Повестка дня собрания была сформулирована безбрежно, но с каждой минутой становилось яснее, что людей занимает лишь то, что будет сказано о Зощенко и что скажет он сам. Окинув натренированным глазом зал, тут же обнаружил главное действующее лицо. Невысок, небросок: той особой неброскостью — сработало в нем автоматически его писательское естество, — которая сильнее всего привлекает к себе внимание. И место его, сбоку, где-то в седьмом или, может быть, девятом ряду, уже кажется центром этого маленького, туго населенного мироздания. Чем-то он вдруг напомнил ему Гордона, мужа Нины Павловны, — такой же аккуратный, подобранный, четко очерченный и словно отделенный этой своей очерченностью от остальных. И так же, как тогда при встрече с Гордоном, когда Нина Павловна прямо с вокзала привела мужа на квартиру к своему дорогому и не бросившему их шефу, мелькнуло неподконтрольное и необъяснимое чувство зависти, чуть ли не желание поменяться местами.
Слово предоставили Зощенко. Надо было уметь так заворожить этот враждебно настроенный зал. Поначалу показалось, что он просто крутит, несолидно и неправдиво. Я, мол, возражал не против того, что сказано в постановлениях, а против того, что приписал мне Жданов. Я вовсе не отрицал огульно критику в свой адрес, а только отметил, как и в 46 году в письме Сталину, что не могу согласиться с критикой всех моих работ, что не все они таковы. Я не согласен с тем, что я не советский писатель... Потом мало-помалу, с подкупающей скромностью и простодушием повел речь так, что вообще все, что говорилось о нем, его поведении и о его творчестве — это сплошной бред и выдумка, плод чьего-то воспаленного воображения... И из Ленинграда-то он в войну не хотел уезжать, его заставили, чуть ли не силком вывезли... И в редколлегию «Звезды» потом чуть ли не так же, силком затащили. Алма-Ата и Ташкент? Их точно и совсем не существовало. Что же прикрываться орденами прошлой войны, если от этой ты сам себя изолировал. Выводила из равновесия поза оскорбленного в лучших чувствах человека, который, брезгливо отводя одно обвинение за другим, как бы возвращал их собравшимся. «Что вы хотите от меня? Чтобы я признался, что я трус? Вы этого требуете? По-вашему, я должен признаться, что я мещанин, пошляк, подонок, что у меня низкая душонка? Что я бессовестный хулиган?»

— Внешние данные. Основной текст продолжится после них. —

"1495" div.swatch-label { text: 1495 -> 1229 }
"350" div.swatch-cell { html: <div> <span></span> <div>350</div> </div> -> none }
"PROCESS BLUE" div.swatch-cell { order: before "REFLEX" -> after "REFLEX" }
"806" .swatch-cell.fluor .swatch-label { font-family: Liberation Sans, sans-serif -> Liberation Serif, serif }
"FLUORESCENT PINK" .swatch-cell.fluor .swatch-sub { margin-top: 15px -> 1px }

Произнося эти свои «вы», он, как показалось Симонову, чаще, чем прежде, поворачивался лицом к президиуму, а в президиуме — к нему, Симонову.
— Этого требуете вы? — оратор с надрывом повторил свой вопрос, и зал замер, затих заворожено.
Тот самый зал, который только что, в начале выступления Зощенко, то и дело отвечал на его эскапады слитным гулом толпы, охваченной азартом погони — и тут все симпатии Константина Михайловича были безраздельно на стороне оратора, этот же самый зал вдруг погрузился в такую невыносимую тишину, от которой пронзительно зазвенело в ушах. Константин Михайлович почти физически ощутил, как все взоры обратились к нему. Теперь ему предстояло вступить в единоборство с этим залом, который вдруг каким-то непонятным образом из «чудища обло, озорно, огромно, стозевно и лаяй» вдруг превратился в сгусток волновой энергии, чье поглощение и излучение обладало неожиданной для него избирательной силой.
Оратор, от которого привычно ждали в заученных фразах покаяний, по сути бросил вызов своим уже состоявшимся и предполагаемым обвинителям.
Зал напрягся вновь, когда Симонов из президиума шагнул к трибуне, еще не зная, с чего и какими словами начнет. С удивлением прислушиваясь к самому себе, обнаружил, что начал вовсе не с Зощенко, а с того, что наболело, что носилось в воздухе и чему вся эта новая история с Зощенко была лишь еще одной иллюстрацией.
«Все-таки, друзья, самое интересное на земле — это хорошие, героические, настоящие люди. У них самый могучий характер, самые сильные страсти, самые горячие слова. Любые, даже архиколоритные мерзавцы должны бледнеть и теряться, когда на авансцену выходит настоящий, взятый из жизни положительный герой».